◆ **Try it**: Would you please print exactly the lines that run from the one with "Temperatura (ºC), 06:00: none -> 17.5" to the last line of the data, both included, without any pictures?

◆ **Source data**:
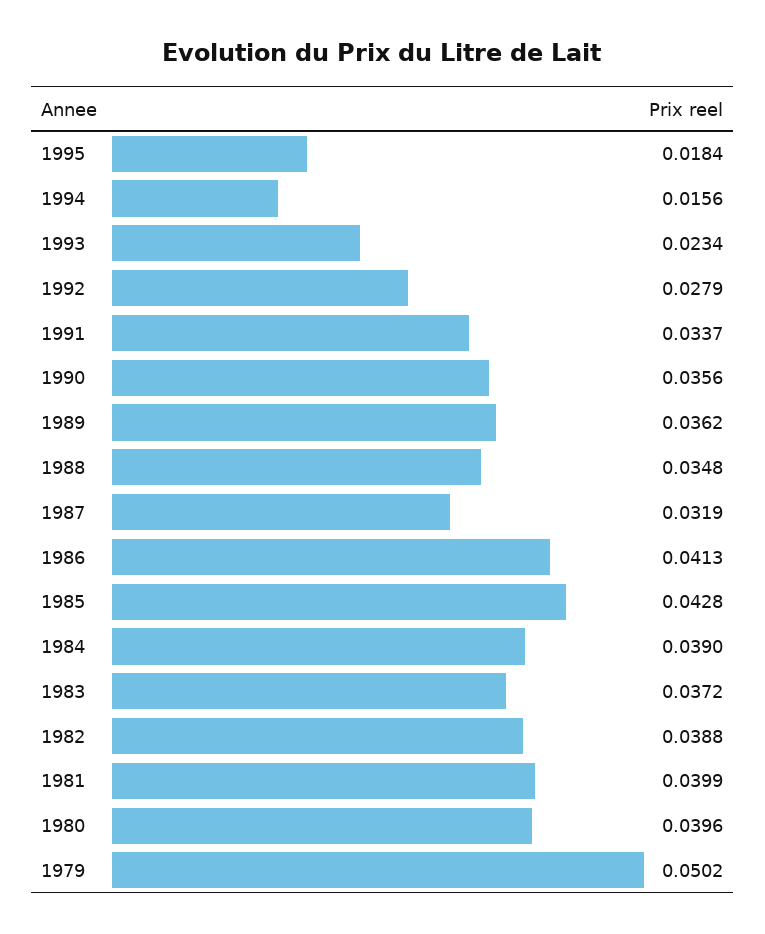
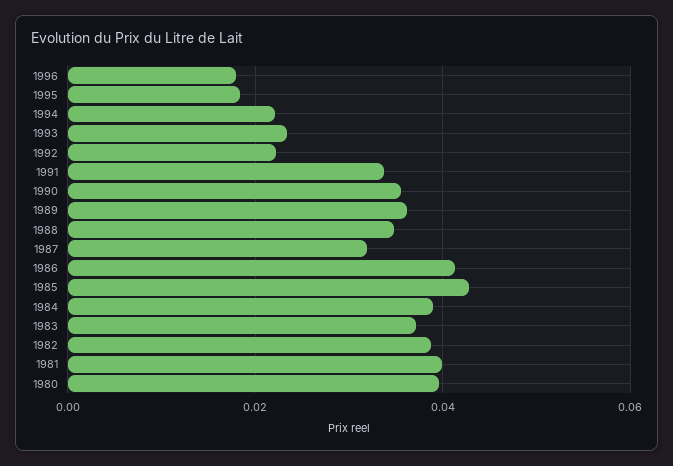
1994: 0.0156 -> 0.022
1992: 0.0279 -> 0.022
1979: 0.0502 -> none
1996: none -> 0.018

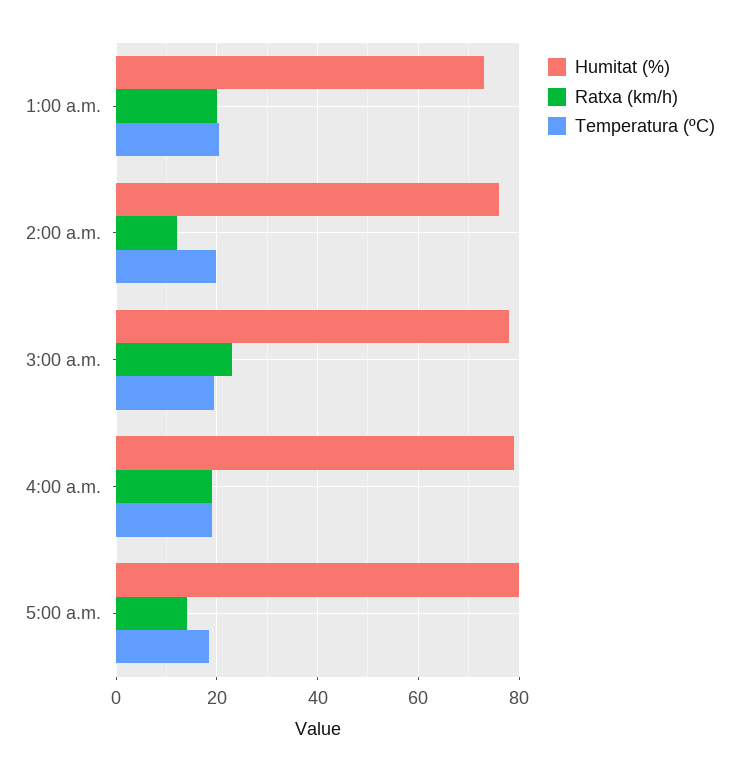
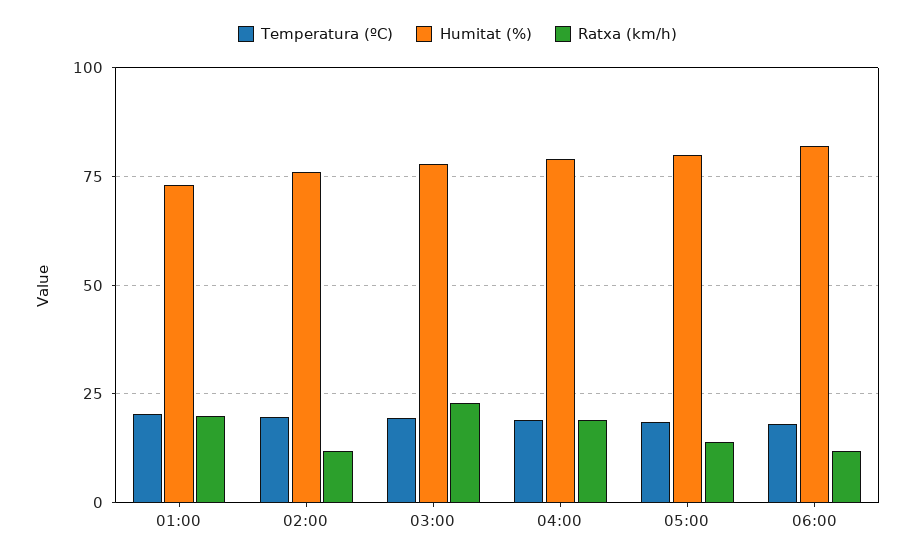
Temperatura (ºC), 06:00: none -> 17.5
Humitat (%), 06:00: none -> 82.5
Ratxa (km/h), 06:00: none -> 12.5

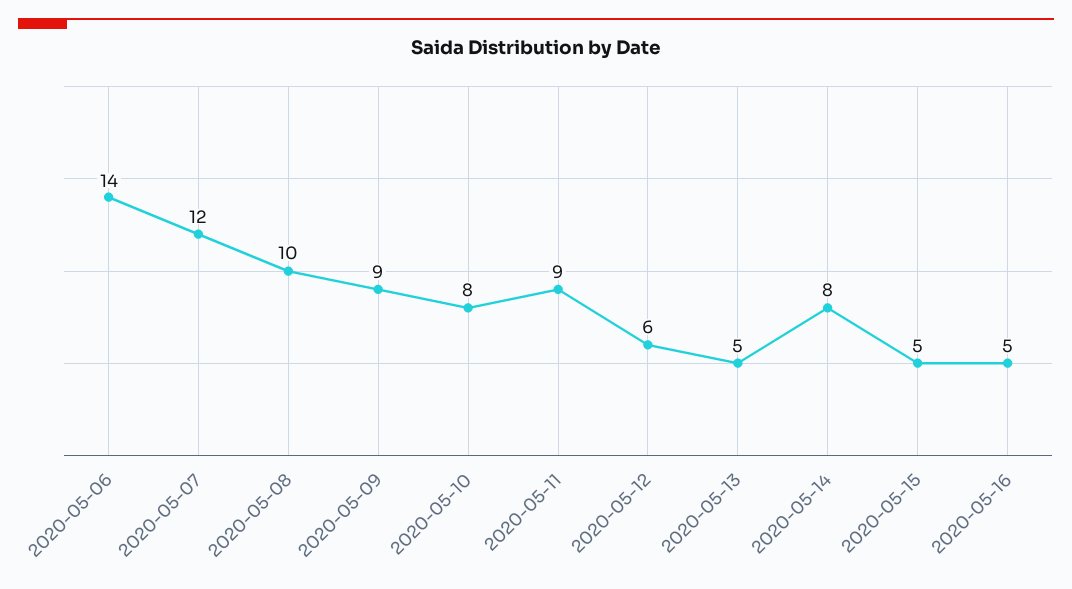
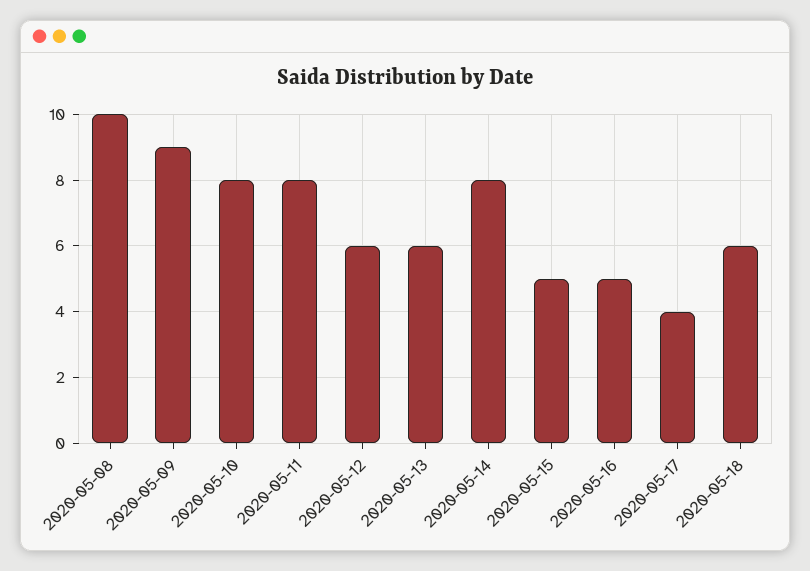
2020-05-06: 14 -> none
2020-05-07: 12 -> none
2020-05-11: 9 -> 8
2020-05-13: 5 -> 6
2020-05-17: none -> 4
2020-05-18: none -> 6

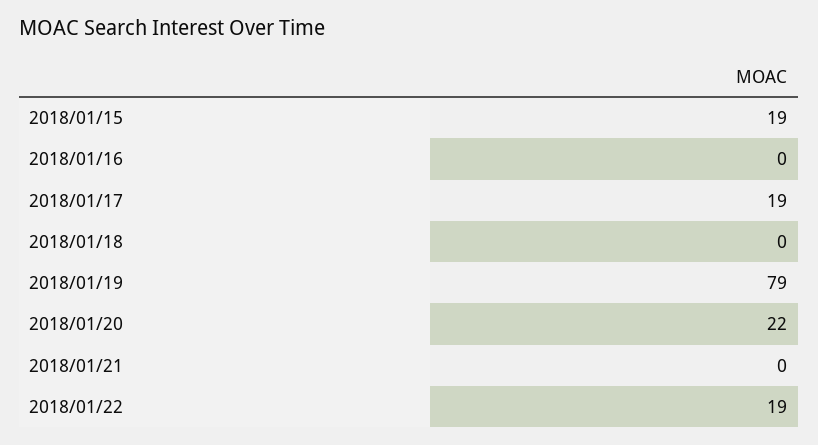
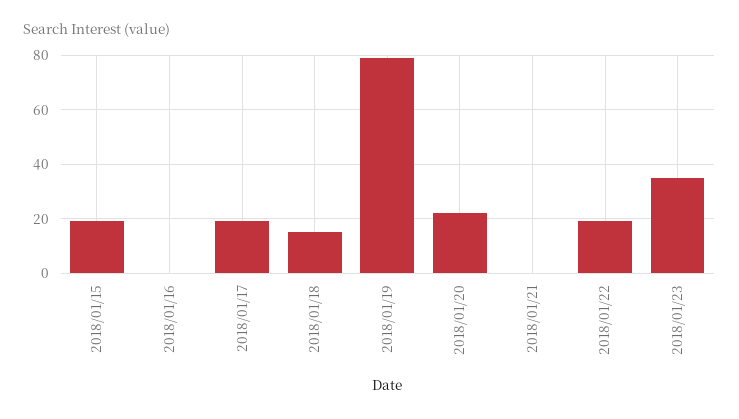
2018/01/18: 0 -> 15
2018/01/23: none -> 35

◆ **Result of the task**:
Temperatura (ºC), 06:00: none -> 17.5
Humitat (%), 06:00: none -> 82.5
Ratxa (km/h), 06:00: none -> 12.5

2020-05-06: 14 -> none
2020-05-07: 12 -> none
2020-05-11: 9 -> 8
2020-05-13: 5 -> 6
2020-05-17: none -> 4
2020-05-18: none -> 6

2018/01/18: 0 -> 15
2018/01/23: none -> 35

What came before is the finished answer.